A Novel Strategy to Develop Therapeutic Approaches to Prevent Proliferative Vitreoretinopathy

Schepens Eye Research Institute, Harvard Medical School, Boston, Massachusetts 02114, USA.
American Journal Of Pathology (Impact Factor: 4.59). 12/2011; 179(6):2931-40. DOI: 10.1016/j.ajpath.2011.08.043
Source: PubMed


Proliferative vitreoretinopathy (PVR) thwarts the repair of rhegmatogenous retinal detachments. Currently, there is no effective prevention for PVR. Platelet-derived growth factor receptor α (PDGFRα) is associated with PVR in humans and strongly promotes experimental PVR driven by multiple vitreal growth factors outside the PDGF family. We sought to identify vitreal factors required for experimental PVR and to establish a potential approach to prevent PVR. Vitreous was obtained from normal rabbits or those in which PVR was either developing or stabilized. Normal vitreous contained substantial levels of growth factors and cytokines, which changed quantitatively and/or qualitatively as PVR progressed and stabilized.
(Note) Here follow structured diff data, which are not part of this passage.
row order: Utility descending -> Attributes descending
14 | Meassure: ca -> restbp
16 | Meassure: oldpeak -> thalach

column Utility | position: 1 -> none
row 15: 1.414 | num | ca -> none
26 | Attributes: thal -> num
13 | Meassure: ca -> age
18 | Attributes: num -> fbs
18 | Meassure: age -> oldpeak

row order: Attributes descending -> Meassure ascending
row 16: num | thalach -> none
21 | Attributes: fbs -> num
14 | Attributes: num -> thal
Neutralizing a subset of these agents in rabbit vitreous eliminated their ability to induce PVR-relevant signaling and cellular responses. A single intravitreal injection of neutralizing reagents for this subset prevented experimental PVR. To identify growth factors and cytokines likely driving PVR in humans, we subjected vitreous from patients with or without PVR to a similar series of analyses. This analysis accurately identified those agents required for vitreous-induced contraction of cells from a patient PVR membrane. We conclude that combination therapy encompassing a subset of vitreal growth factors and cytokines is a potential approach to prevent PVR.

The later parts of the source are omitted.